We process almost like a computer. We process what we are experiencing in terms of various categories: hot, cold, dog, cat, like it, don’t like it. We process our information like that. And we have language to express these categories and we have dictionaries that give the definitions of these various terms, like the definition of a bad mood or the definition of a meal. But even the definition in the dictionary is made up by somebody, just as the words are made up by a group of people who put together meaningless sounds and said this group of meaningless sounds is going to have a meaning. So we have language based on concepts, and definitions of concepts, and words. That’s okay; we need that to communicate. But so-called reality, and I use that word loosely, reality doesn’t correspond to that. Dictionaries and words and language imply boxes – that something fits either into this box, this word in the dictionary; or that box, that word in the dictionary – and things aren’t quite like that. I mean, think especially of emotions.
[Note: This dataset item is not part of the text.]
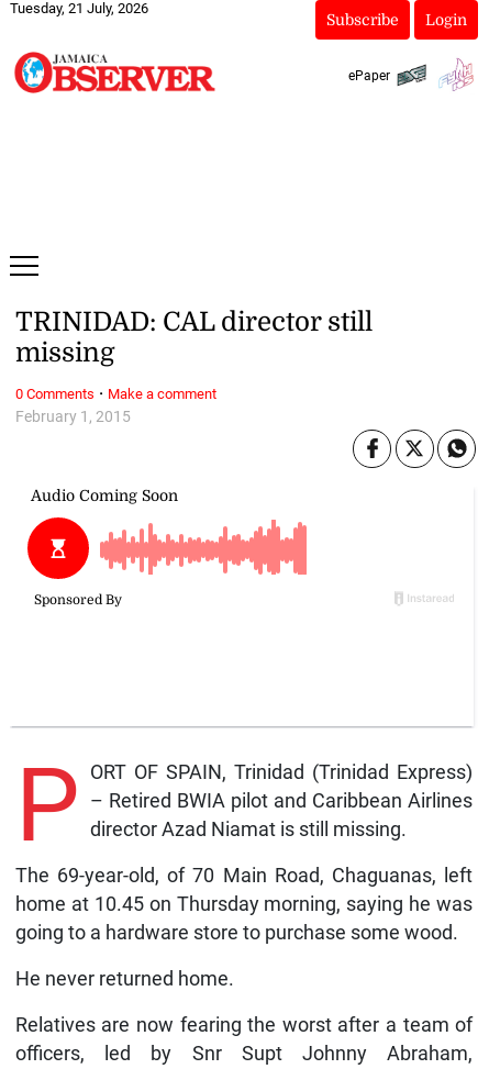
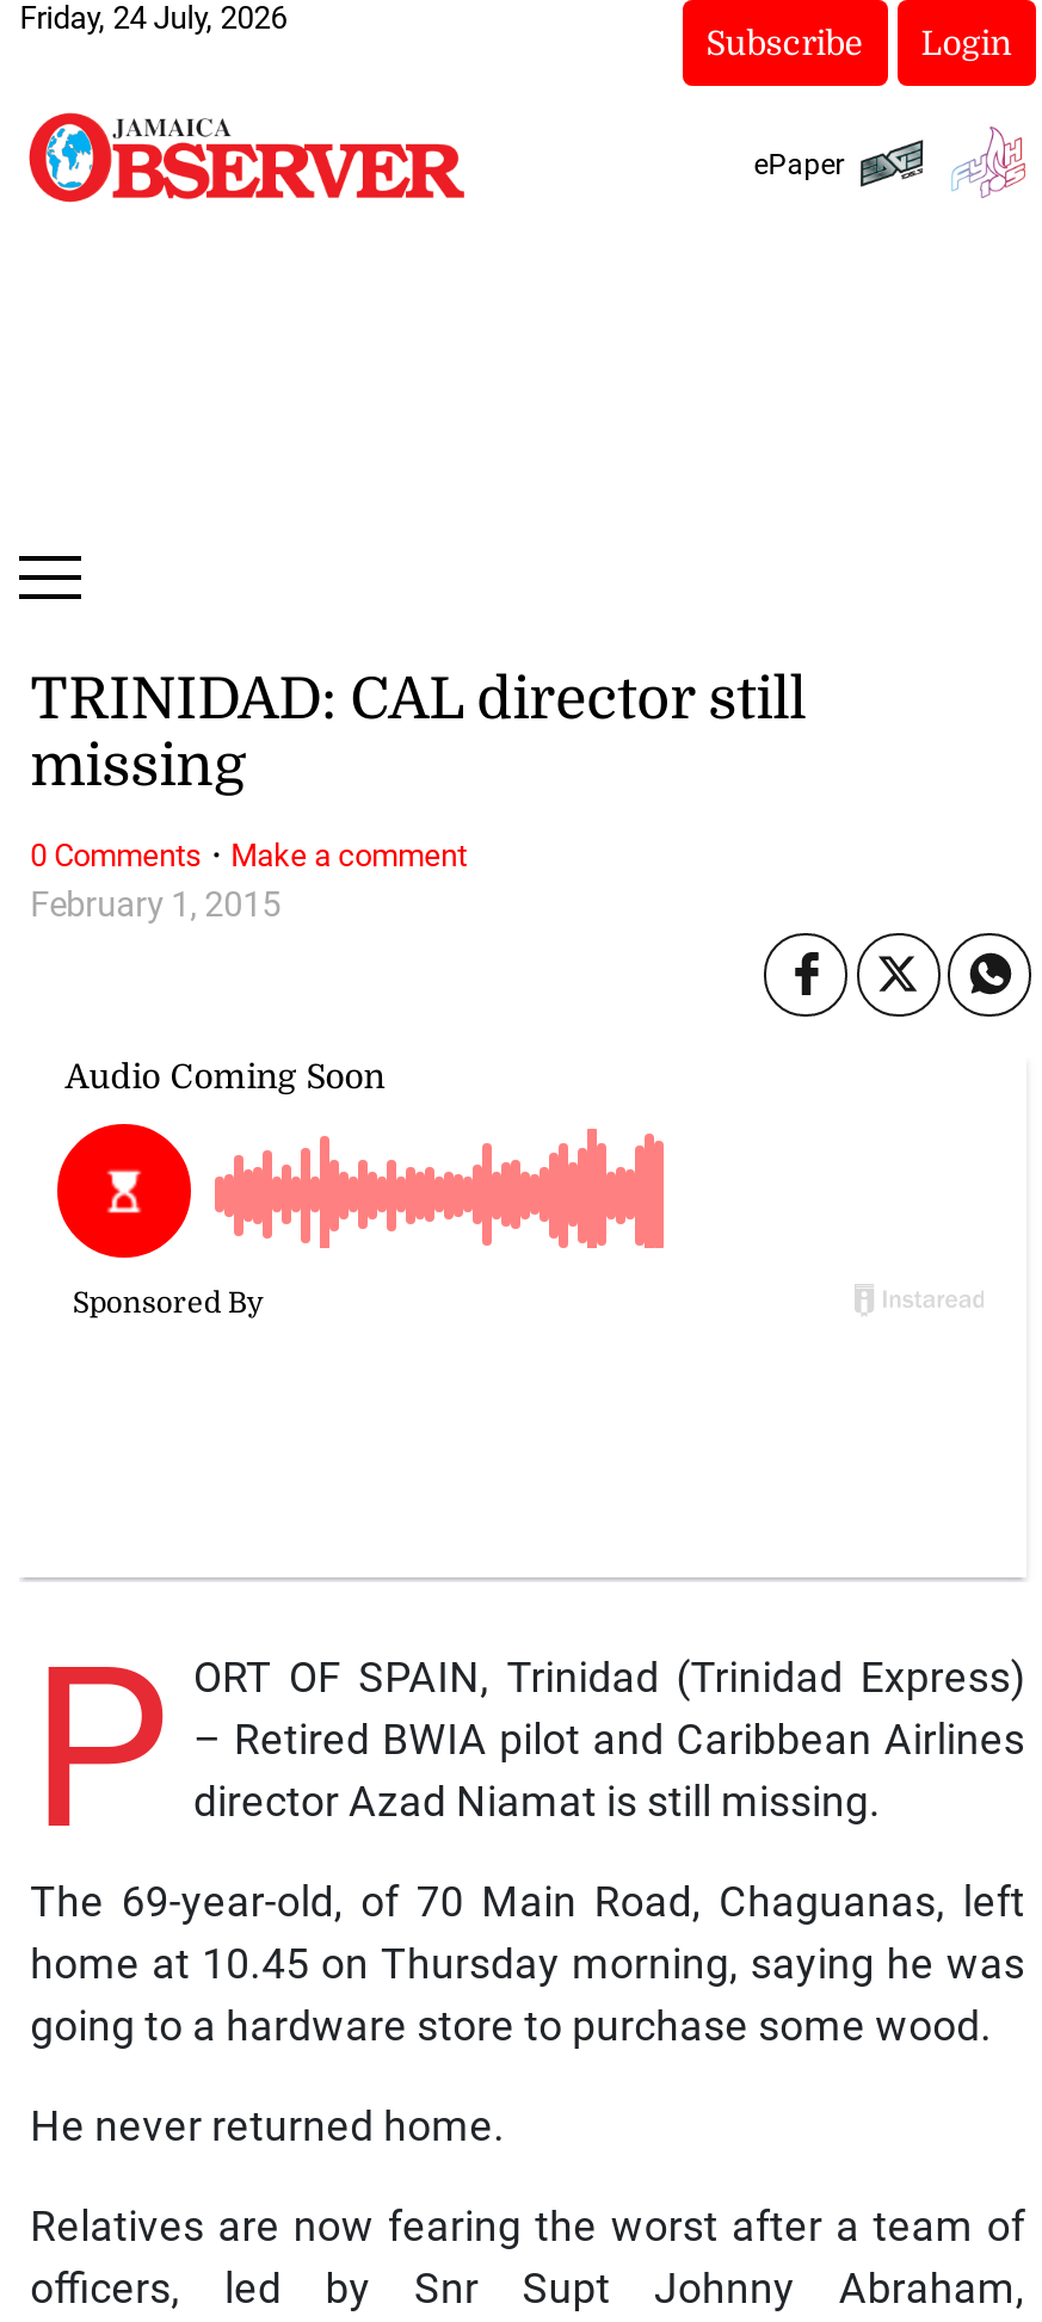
[10,0,149,16] Tuesday, 21 July, 2026 -> [20,0,287,36] Friday, 24 July, 2026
I’m feeling an emotion. What box does it fit into?

So we have language, we have mental labels, we have concepts – they refer to things: there’s referent objects, there’s conventional truth of things, but the universe does not exist like a dictionary, in boxes. So these groups of boxes are absent; there is no such thing. I mean that would be the focal support, would be some box behind this “bad mood,” a bad mood, and there it is sitting by itself; and when we’re talking about voidness, we’re talking about the total absence of that. So if the universe existed made up of all these boxes, isolated, encapsulated by itself – I mean, after all, it’s a different entry in the dictionary – then each of these boxes would be establishing itself by its own power or by the power of some definition. You know, the definition of what goes in this box: and here it’s written: this… this… this… that definition, there it is! It goes in this box!

So this is what’s described as a self-establishing nature, that things have something inside them divorced or isolated from anything else, but within the box that is establishing that box, making that box, establishing that it’s this box and not that box. So this is a very subtle distinction that’s being made here. When we had distinguishing, the mental factor of distinguishing: things do have conventionally a defining characteristic. We have a defining characteristic for a cat and a dog. A cat is not a dog. So there are conventionally defining characteristics, but these have been decided upon by mental concepts. There are so many different types of animals that are thrown into that box DOG – I mean it’s really quite extraordinary that anybody would think that all of them would belong in the same box. Some scientists decided they’re all dogs, and made that classification, and decided upon some defining characteristics that make it a dog. Well it doesn’t sweat, it has its tongue out all the time, it has a tail that it wags, well maybe some other animals wag their tails – so anyway, they came up with some defining characteristics of what’s a dog. But, what are there? There’re just all these animals walking around and they don’t have something inside them like a little label that they wear around their necks saying, “I’m a dog,” do they? “I’m not a cat, I’m a dog.” So there’s nothing on the side of it by its own power that makes it a dog; but it is a dog, conventionally we call it a dog. We don’t call it a cat. We’ve all agreed. But that category of “dog” is something which is established by mental labeling, by convention; it’s not something from the power of the side of that animal.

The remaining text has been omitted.